- Bithumb raided over ex-CEO’s $2M embezzlement for apartment.
- Listing fee rumours add scrutiny as Bithumb eyes IPO in 2025.
- The probe threatens Bithumb’s reputation and public market debut.
Seoul’s Southern District Prosecutors’ Office on March 20 reportedly raided the offices of the Bithumb crypto exchange in South Korea, igniting a fresh wave of scrutiny over the company’s financial practices.
The Seoul Southern District Prosecutors’ Office is investigating the cryptocurrency exchange for allegations that Kim Dae-sik, Bithumb’s former CEO and current adviser, misappropriated company funds to finance a personal real estate purchase.
Notably, the authorities are examining a 3 billion Korean won deposit (approximately $2.25 million) allegedly provided by Bithumb as a lease deposit. Prosecutors suspect Kim diverted the funds to buy a private apartment, raising concerns about broader financial misconduct and lapses in internal controls at the exchange.
Bithumb acknowledges the allegations
Bithumb has acknowledged elements of the accusations but maintains that the issue was resolved internally.
A spokesperson told The Chosun Daily that Kim secured a loan to repay the full amount following an earlier investigation by South Korea’s Financial Supervisory Service (FSS).
Although the crypto exchange claims no financial harm remains, prosecutors continue their inquiry, signalling ongoing concerns about governance and compliance at the crypto firm.
Questionable listing practices fuel the controversy
Adding to the turmoil, reports have surfaced suggesting Bithumb engaged in questionable listing practices.
According to a March 20 Wu Blockchain report citing anonymous sources, multiple crypto projects allegedly paid exorbitant intermediary fees to secure token listings on both Bithumb and its chief competitor, Upbit. One project reportedly paid $2 million, while another is said to have spent $10 million to intermediaries allegedly linked to Upbit shareholders and market makers.
Some projects also indicated that they provided an intermediary fee ranging from 3% to 5% of the total token amount, and eventually managed to get listed on Upbit successfully. However, not all projects paid the intermediary fees. Among the seven projects that WuBlockchain…
— Wu Blockchain (@WuBlockchain) March 20, 2025
In some cases, fees reportedly reached 3% to 5% of a token’s total supply, hinting at systemic issues within South Korea’s crypto exchange ecosystem.
Though unverified by official sources, these allegations have cast a long shadow over Bithumb’s reputation.
As of now, neither Bithumb nor Upbit has issued a formal response, leaving speculation to swirl across the industry.
Bithumb’s IPO plans under threat
The embezzlement investigations and the listing malpractices allegations come at a sensitive time for Bithumb, which has been accelerating efforts to go public.

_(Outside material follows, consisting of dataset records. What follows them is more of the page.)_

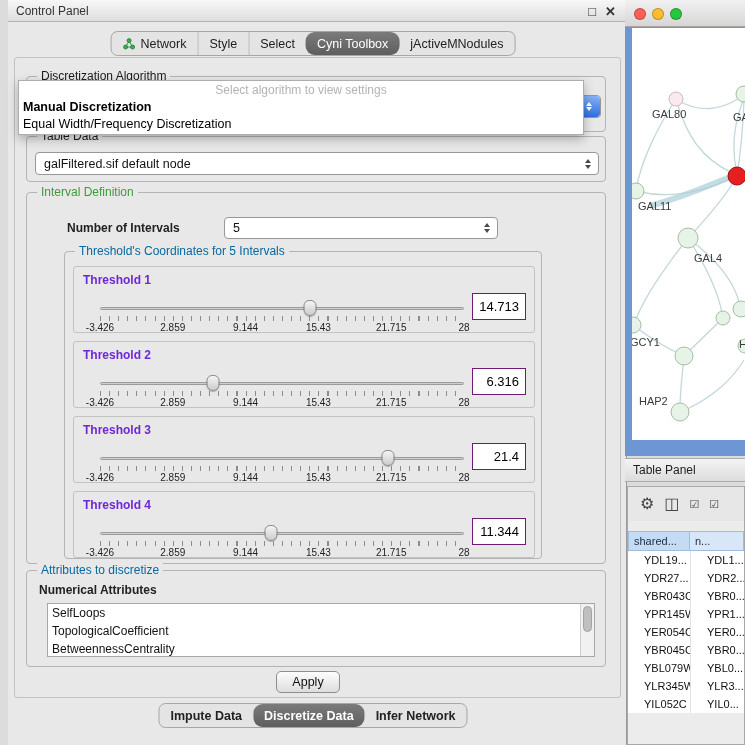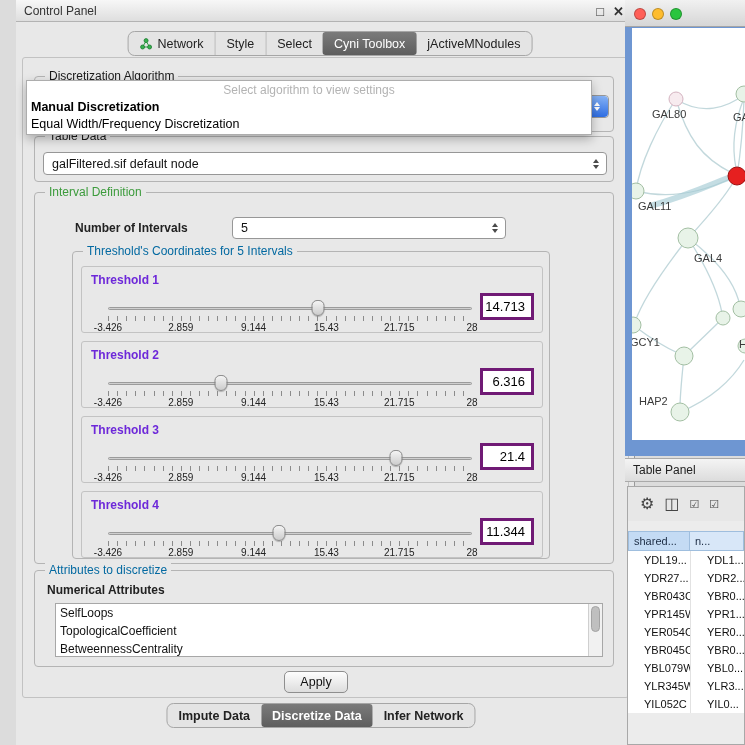--- a/index.html
+++ b/index.html
@@ -8,7 +8,7 @@
   #root { position:relative; width:745px; height:745px; overflow:hidden; background:#dcdcdc; }
 
   
-  .control-panel { position:absolute; left:16px; top:0; width:619px; height:745px; background:#e8e8e8; border-right:1px solid #9a9a9a; }
+  .control-panel { position:absolute; left:8px; top:0; width:619px; height:745px; background:#e8e8e8; border-right:1px solid #9a9a9a; }
   .cp-titlebar { position:absolute; left:0; top:0; width:100%; height:22px; background:linear-gradient(#f7f7f7,#dedede); border-bottom:1px solid #b3b3b3; display:flex; align-items:center; }
   .cp-title { margin-left:8px; font-size:12px; color:#333; }
   .cp-icons { position:absolute; right:10px; top:0; height:22px; display:flex; align-items:center; gap:9px; }

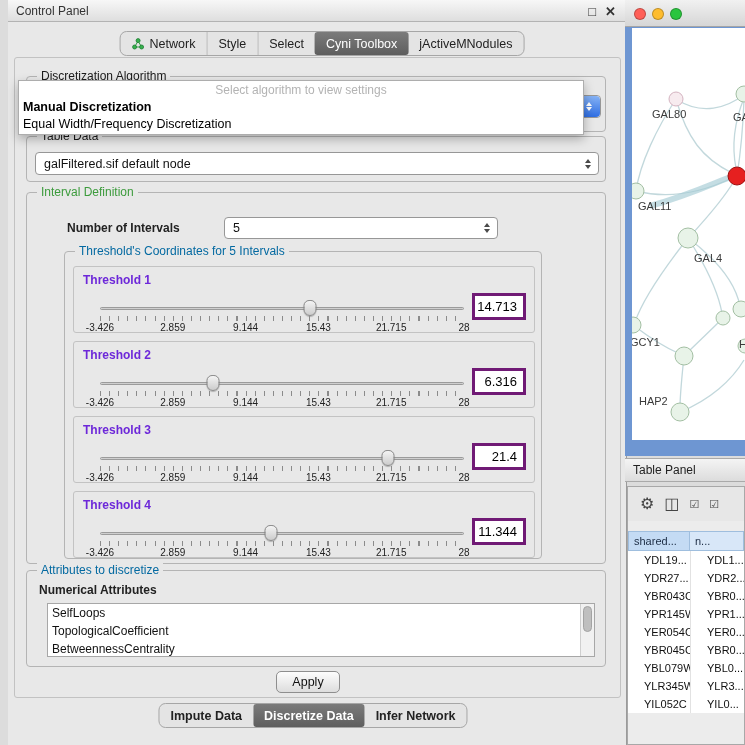--- a/index.html
+++ b/index.html
@@ -17,7 +17,7 @@
 
   
   .tabbar { position:absolute; left:305px; transform:translateX(-50%); height:25px; display:flex; align-items:stretch; background:#e4e4e4; border:1px solid #a6a6a6; border-radius:7px; overflow:hidden; }
-  .tabbar.top { top:31px;margin-left:9px; }
+  .tabbar.top { top:31px; }
   .tabbar.bottom { top:703px;font-weight:bold; }
   .ttab { display:flex; align-items:center; gap:5px; padding:0 11px; font-size:12.5px; color:#222; border-left:1px solid #bdbdbd; cursor:default; white-space:nowrap; }
   .ttab:first-child { border-left:none; }

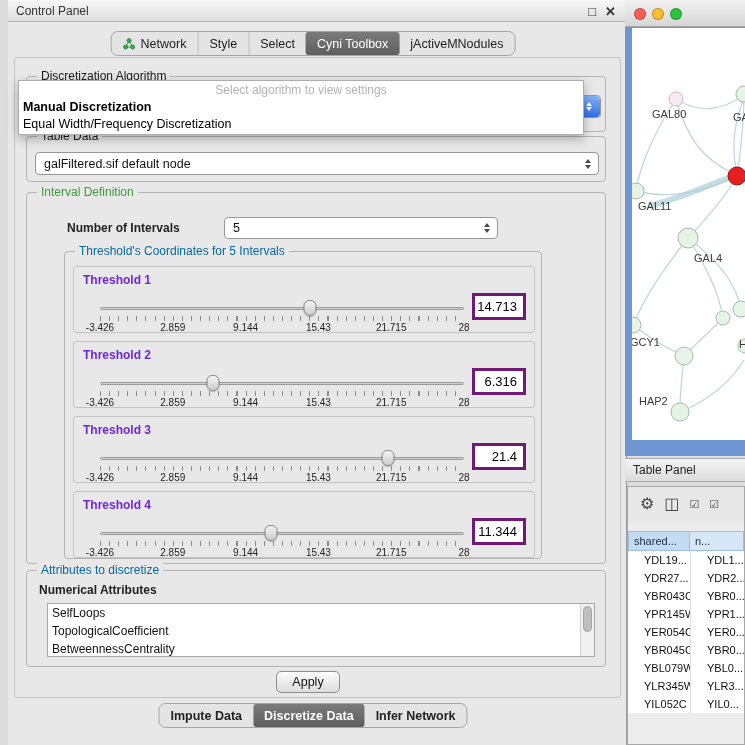--- a/index.html
+++ b/index.html
@@ -21,7 +21,7 @@
   .tabbar.bottom { top:703px;font-weight:bold; }
   .ttab { display:flex; align-items:center; gap:5px; padding:0 11px; font-size:12.5px; color:#222; border-left:1px solid #bdbdbd; cursor:default; white-space:nowrap; }
   .ttab:first-child { border-left:none; }
-  .ttab.selected { background:linear-gradient(#7b7b7b,#5e5e5e); color:#fff; border-radius:3px; border-left:none; }
+  .ttab.selected { background:linear-gradient(#7b7b7b,#5e5e5e); color:#fff; border-radius:9px; border-left:none; }
   .ttab.selected + .ttab { border-left:none; }
 
   .inner-panel { position:absolute; left:6px; top:57px; width:607px; height:641px; border:1px solid #c2c2c2; border-radius:3px; }

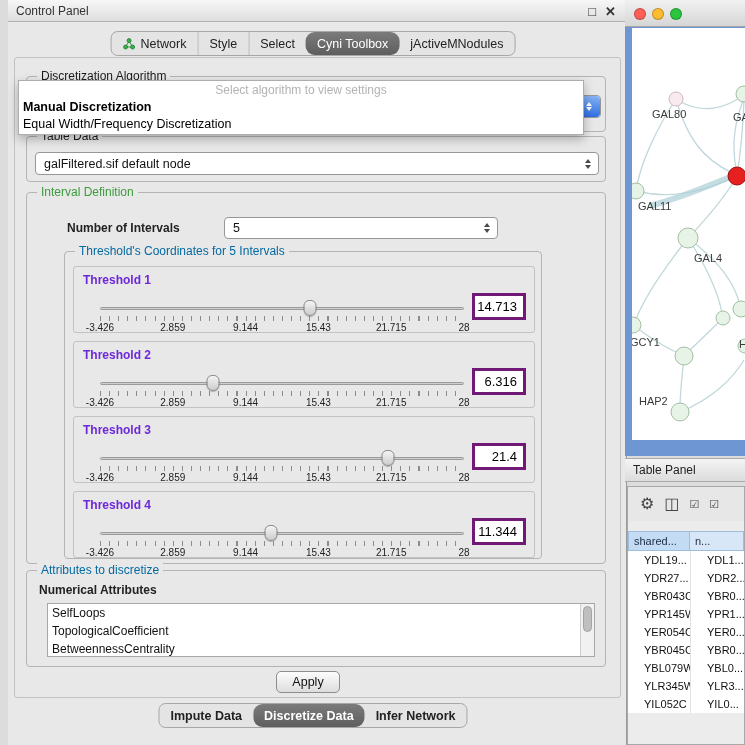--- a/index.html
+++ b/index.html
@@ -58,7 +58,7 @@
   .ticks { position:absolute; left:0; top:13px; width:100%; height:5px; background:repeating-linear-gradient(to right,#8b8b8b 0 1px,transparent 1px 9.1px); }
   .scale { position:absolute; left:0; top:19px; width:100%; height:12px; }
   .scale span { position:absolute; transform:translateX(-50%); font-size:10px; color:#222; white-space:nowrap; }
-  .value-box { position:absolute; right:8px; top:26px; width:54px; height:27px; background:#fff; border:3px solid #701a75; font-family:"Liberation Sans",sans-serif; font-size:13px; text-align:right; padding-right:6px; color:#000; }
+  .value-box { position:absolute; right:8px; top:26px; width:54px; height:27px; background:#fff; border:1px solid #701a75; font-family:"Liberation Sans",sans-serif; font-size:13px; text-align:right; padding-right:6px; color:#000; }
 
   
   .attr-list { position:absolute; left:20px; top:32px; width:548px; height:54px; background:#fff; border:1px solid #a7a7a7; overflow:hidden; }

On March 18, just two days before the raid, Business Post reported that CEO Lee Jae-won was pushing forward with long-delayed initial public offering (IPO) plans.
Bithumb recently restructured its business to reduce legal risks associated with its major shareholders and signalled an intention to list on South Korea’s stock exchange as early as 2025.
However, Bithumb’s IPO journey has been fraught with obstacles. Plans first announced in 2020 stalled after legal troubles and leadership scandals, including fraud charges in 2021 against former chairman Lee Jeong-hoon, who was later acquitted.
In 2023, Bithumb appointed an underwriter to revive its listing ambitions, and in 2024, it launched a non-exchange business to streamline its market entry.
Nevertheless, a 57% drop in annual revenue for fiscal year 2023 has dampened optimism. Now, with a criminal probe underway, Bithumb’s path to a public offering faces even greater uncertainty.